Content note: At this moment, full content is available in PDF only. A print version can also be ordered.

To access the PDF publication, please use the "Full content in PDF" link on the sidebar (on the left-hand side of this page).

Accessibility notice: If the following information is not accessible to you, please contact us for assistance or to obtain it in alternate formats.

The journal Survey Methodology Volume 36, Number 2 (December 2010) contains the following 11 papers:

Waksberg Invited Paper Series:

The organisation of statistical methodology and methodological research in national statistical offices

Ivan P. Fellegi

Abstract

The paper explores and assesses the approaches used by statistical offices to ensure effective methodological input into their statistical practice. The tension between independence and relevance is a common theme: generally, methodologists have to work closely with the rest of the statistical organisation for their work to be relevant; but they also need to have a degree of independence to question the use of existing methods and to lead the introduction of new ones where needed. And, of course, there is a need for an effective research program which, on the one hand, has a degree of independence needed by any research program, but which, on the other hand, is sufficiently connected so that its work is both motivated by and feeds back into the daily work of the statistical office. The paper explores alternative modalities of organisation; leadership; planning and funding; the role of project teams; career development; external advisory committees; interaction with the academic community; and research.

Regular Papers:

Design for estimation: Identifying auxiliary vectors to reduce nonresponse bias

Carl-Erik Särndal and Sixten Lundström

Abstract

This article develops computational tools, called indicators, for judging the effectiveness of the auxiliary information used to control nonresponse bias in survey estimates, obtained in this article by calibration. This work is motivated by the survey environment in a number of countries, notably in northern Europe, where many potential auxiliary variables are derived from reliable administrative registers for household and individuals. Many auxiliary vectors can be composed. There is a need to compare these vectors to assess their potential for reducing bias. The indicators in this article are designed to meet that need. They are used in surveys at Statistics Sweden. General survey conditions are considered: There is probability sampling from the finite population, by an arbitrary sampling design; nonresponse occurs. The probability of inclusion in the sample is known for each population unit; the probability of response is unknown, causing bias. The study variable (the y-variable) is observed for the set of respondents only. No matter what auxiliary vector is used in a calibration estimator (or in any other estimation method), a residual bias will always remain. The choice of a "best possible" auxiliary vector is guided by the indicators proposed in the article. Their background and computational features are described in the early sections of the article. Their theoretical background is explained. The concluding sections are devoted to empirical studies. One of these illustrates the selection of auxiliary variables in a survey at Statistics Sweden. A second empirical illustration is a simulation with a constructed finite population; a number of potential auxiliary vectors are ranked in order of preference with the aid of the indicators.

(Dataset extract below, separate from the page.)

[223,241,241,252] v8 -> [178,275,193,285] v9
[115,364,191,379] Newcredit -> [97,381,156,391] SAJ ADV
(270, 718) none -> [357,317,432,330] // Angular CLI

Calibration estimation using exponential tilting in sample surveys

Jae Kwang Kim

Abstract

We consider the problem of parameter estimation with auxiliary information, where the auxiliary information takes the form of known moments. Calibration estimation is a typical example of using the moment conditions in sample surveys. Given the parametric form of the original distribution of the sample observations, we use the estimated importance sampling of Henmi, Yoshida and Eguchi (2007) to obtain an improved estimator. If we use the normal density to compute the importance weights, the resulting estimator takes the form of the one-step exponential tilting estimator. The proposed exponential tilting estimator is shown to be asymptotically equivalent to the regression estimator, but it avoids extreme weights and has some computational advantages over the empirical likelihood estimator. Variance estimation is also discussed and results from a limited simulation study are presented.

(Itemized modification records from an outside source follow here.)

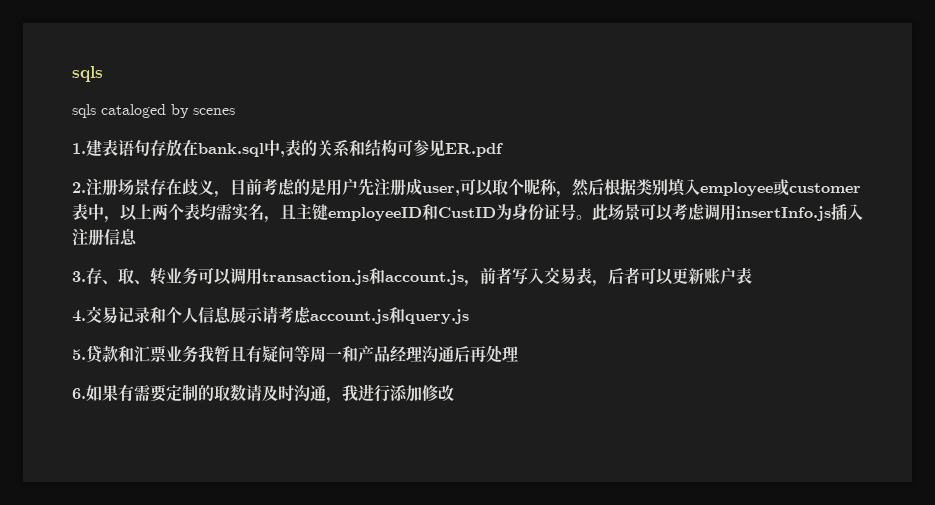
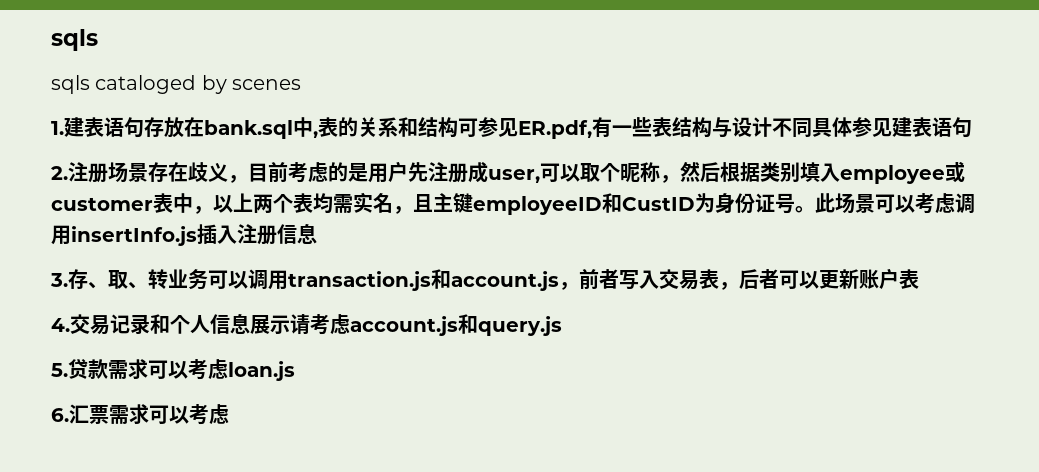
[445,143,503,157] ER.pdf -> [518,117,972,139] ER.pdf,有一些表结构与设计不同具体参见建表语句
[118,345,518,363] [72,384,454,404] 和汇票业务我暂且有疑问等周一和产品经理沟通后再处理 // 6.如果有需要定制的取数请及时沟通，我进行添加修改 -> [108,359,295,381] [51,404,229,425] 需求可以考虑loan.js // 6.汇票需求可以考虑

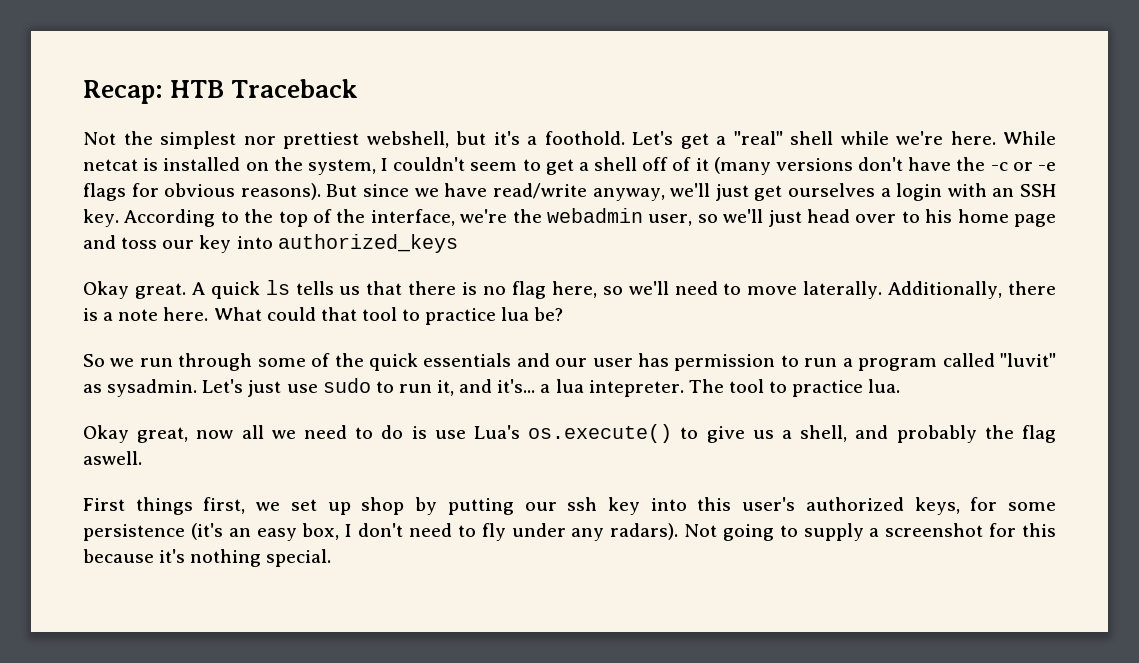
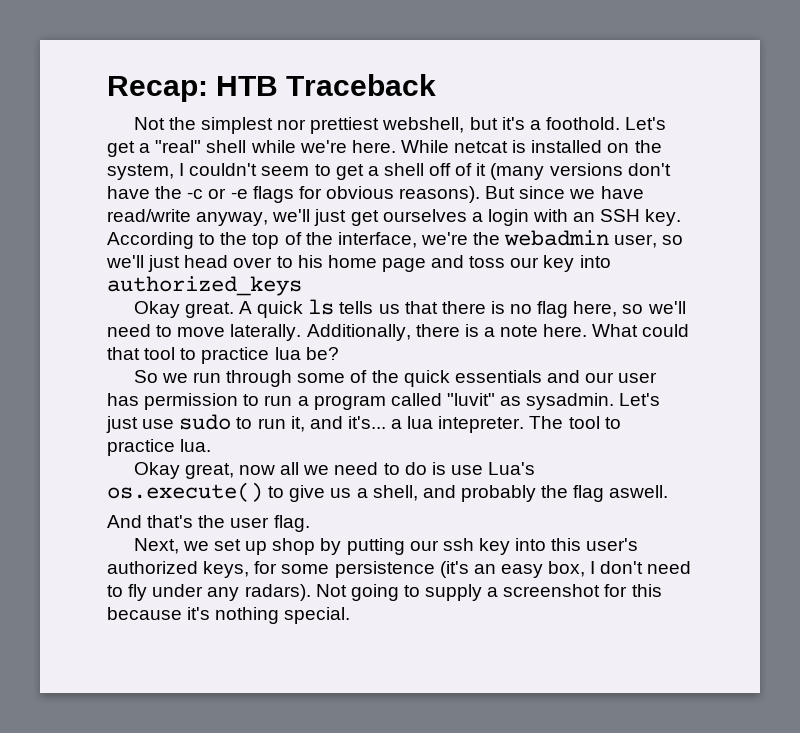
[83,497,246,515] First things first, -> [107,515,310,532] [133,538,179,554] And that's the user flag. // Next,

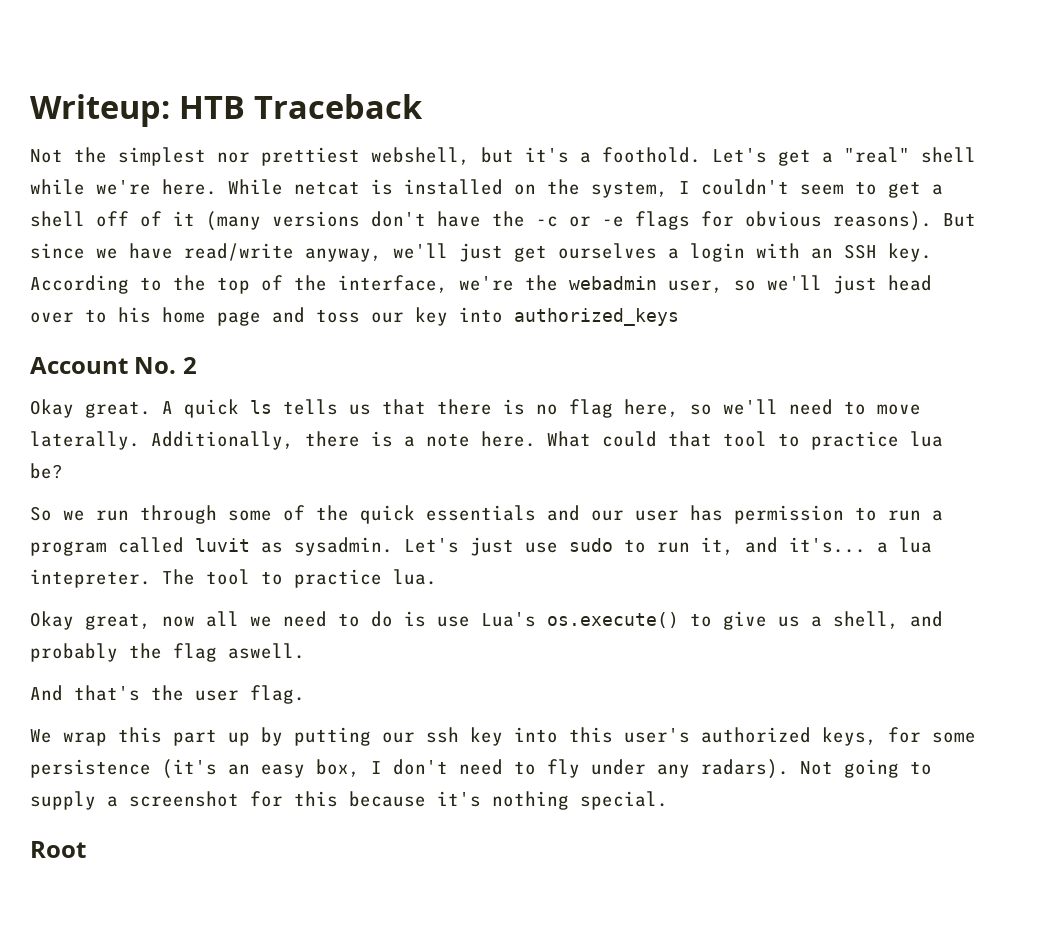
[107,76,208,102] Recap: -> [30,94,170,127] Writeup:
(302, 286) none -> [30,357,197,374] // Account No. 2
[446,393,495,406] "luvit" -> [195,538,250,552] luvit
[133,538,316,555] Next, we set up shop -> [30,727,250,746] We wrap this part up
(351, 615) none -> [30,841,86,858] // Root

Comparison of survey regression techniques in the context of small area estimation of poverty

Stephen J. Haslett, Marissa C. Isidro and Geoffrey Jones

Abstract

One key to poverty alleviation or eradication in the third world is reliable information on the poor and their location, so that interventions and assistance can be effectively targeted to the neediest people. Small area estimation is one statistical technique that is used to monitor poverty and to decide on aid allocation in pursuit of the Millennium Development Goals. Elbers, Lanjouw and Lanjouw (ELL) (2003) proposed a small area estimation methodology for income-based or expenditure-based poverty measures, which is implemented by the World Bank in its poverty mapping projects via the involvement of the central statistical agencies in many third world countries, including Cambodia, Lao PDR, the Philippines, Thailand and Vietnam, and is incorporated into the World Bank software program PovMap. In this paper, the ELL methodology which consists of first modeling survey data and then applying that model to census information is presented and discussed with strong emphasis on the first phase, i.e., the fitting of regression models and on the estimated standard errors at the second phase. Other regression model fitting procedures such as the General Survey Regression (GSR) (as described in Lohr (1999) Chapter 11) and those used in existing small area estimation techniques: Pseudo-Empirical Best Linear Unbiased Prediction (Pseudo-EBLUP) approach (You and Rao 2002) and Iterative Weighted Estimating Equation (IWEE) method (You, Rao and Kovačević 2003) are presented and compared with the ELL modeling strategy. The most significant difference between the ELL method and the other techniques is in the theoretical underpinning of the ELL model fitting procedure. An example based on the Philippines Family Income and Expenditure Survey is presented to show the differences in both the parameter estimates and their corresponding standard errors, and in the variance components generated from the different methods and the discussion is extended to the effect of these on the estimated accuracy of the final small area estimates themselves. The need for sound estimation of variance components, as well as regression estimates and estimates of their standard errors for small area estimation of poverty is emphasized.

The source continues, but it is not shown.